IMF Regional Economic Outlook: “Boosting Private Investment in the Long Term”

Private investment has risen as a share of GDP in recent years, an important driver of the region’s impressive growth since 2003. Nonetheless, investment-to-GDP ratios remain below those in other regions. Moreover, investment has not increased uniformly across all countries. The rise in the aggregate investment-to-GDP ratio has been driven especially by increases in Colombia and Venezuela and by the recovery in Argentina. Private investment in other countries, such as Brazil and in the Caribbean region, has risen less over this period.

Against this background, a recent study by IMF staff seeks to understand the factors behind the performance of private investment in the region in recent years. The paper is available via the Internet at:


The study first examines at an aggregate level the determinants of the private investment in the region over the longer period of 1980-2007. It finds that increased macroeconomic stability has played an important role in encouraging private investment in the past while the impact of other macro factors, including the recent terms of trade improvements, is less clear.

Macroeconomic factors alone, however, cannot quite explain why the LAC region has invested less than some of the other emerging market economies. Indeed, inflation and volatility in the larger regional economies are now comparable to other emerging market countries. Also, cross-border risk premia have fallen sharply to levels that are only marginally higher than spreads in emerging market comparators.
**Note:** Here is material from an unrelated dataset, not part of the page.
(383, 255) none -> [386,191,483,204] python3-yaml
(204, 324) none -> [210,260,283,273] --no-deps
Previous studies have pointed to the importance of diverse structural and institutional features for private investment, including the role of financing constraints.[1]
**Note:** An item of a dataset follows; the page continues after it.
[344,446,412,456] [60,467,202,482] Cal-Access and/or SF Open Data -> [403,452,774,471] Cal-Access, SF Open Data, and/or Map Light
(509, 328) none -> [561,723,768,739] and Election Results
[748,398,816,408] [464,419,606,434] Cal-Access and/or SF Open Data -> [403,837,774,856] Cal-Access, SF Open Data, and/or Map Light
This study extends the analysis to revisit the role of financing constraints using a new cross-country firm-level data in the period since 2003, during which the region’s resilience and capital market access have increased substantially. It finds that firms in Latin America, especially smaller firms, continue to face important financing constraints that hold back investment, despite the recent gains on macro stability.
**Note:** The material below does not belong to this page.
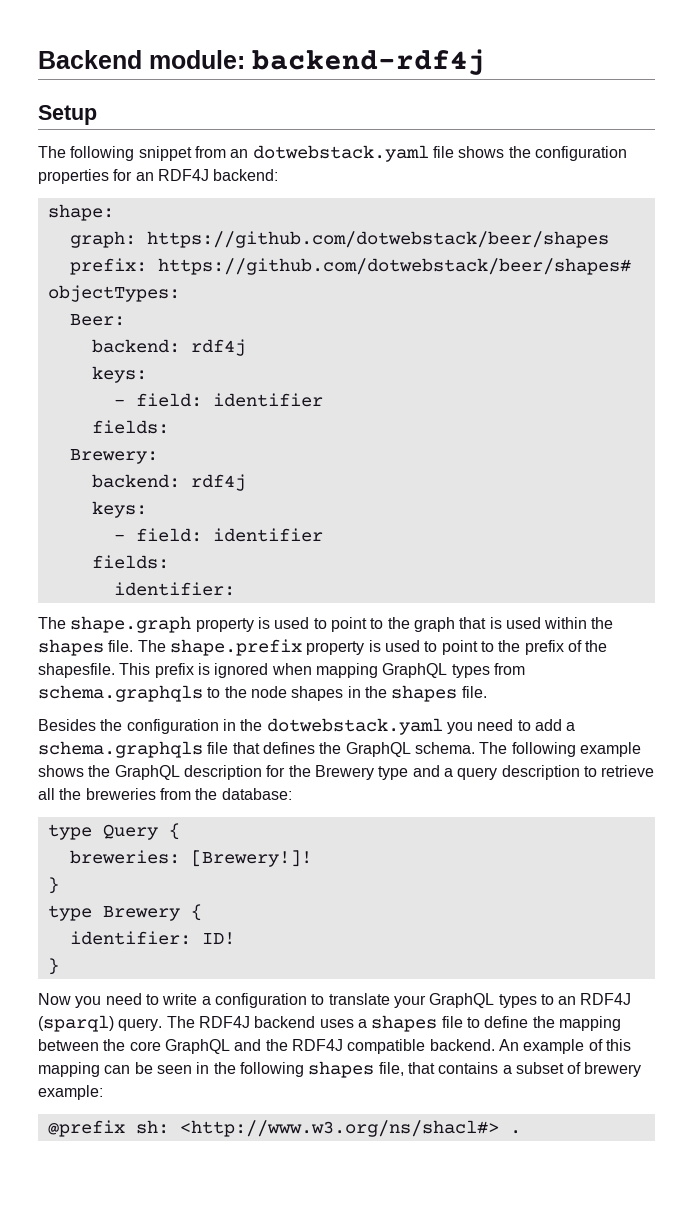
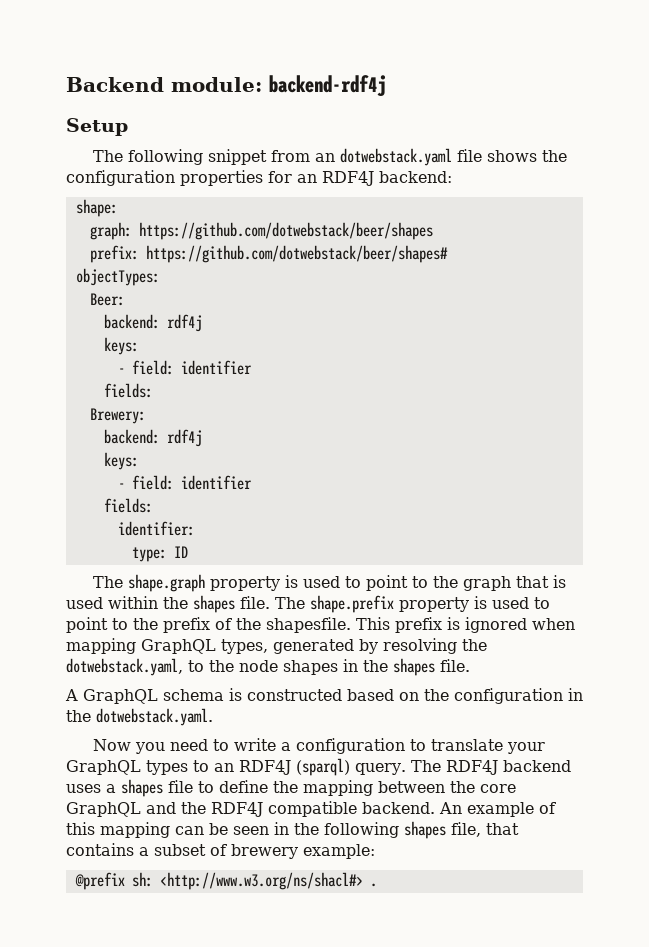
(235, 589) none -> [131,546,188,562] // type: ID
[451,663,525,678] [38,685,203,702] types from schema.graphqls -> [221,638,487,654] [66,658,183,676] types, generated by resolving the dotwebstack.yaml,
[38,718,576,735] [38,741,641,758] [38,765,655,780] [38,788,292,800] [47,823,180,840] [69,850,312,867] [47,877,59,894] [47,904,202,921] [69,931,235,945] [47,958,59,975] Besides the configuration in the dotwebstack.yaml you need to add a schema.graphqls file that defines the GraphQL schema. The following example shows the GraphQL description for the Brewery type and a query description to retrieve all the breweries from the database: // type Query { // breweries: [Brewery!]! // } // type Brewery { // identifier: ID! // } -> [65,688,583,704] [66,708,213,726] A GraphQL schema is constructed based on the configuration in the dotwebstack.yaml.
  • Cross-country firm-level data analyzed show that financing costs in the LAC region have fallen some over the last decade. However, they remain high in comparison with other regions, in fact almost double those facing firms in the Asian region. Small firms in the LAC region face higher financing costs than larger firms. But this financing premium for smaller firms in the LAC region is higher than in Asia (this is evident from the wider gap between the distributions for small and large firms in the LAC region, as compared to those in Asia).


  • A more rigorous analysis of the role of financing constraints is to empirically test the effect of a firm’s stock of cash on its investment (the idea being that firms that are financing constrained keep more cash on hand, all else equal). This analysis shows that in general, cash stock has a highly significant and positive effect on investment, and when firm size is included in the regression, the estimated coefficient is large and positive. These results confirm that financing constraints remain very much a factor affecting corporate investment in the LAC region, especially for smaller firms.

All told, this study emphasizes the importance for growth and investment of preserving hard-won gains on low and stable inflation and the need to press on with the development of banking systems and capital markets to ease financing constraints

[1] Further discussion of the investment, growth, and productivity nexus in the region can be found in Singh and Cerisola (2006) and IMF(2007). Also, previous country studies for the region look at financing constraints in the period prior to 2002 (Box 6.1).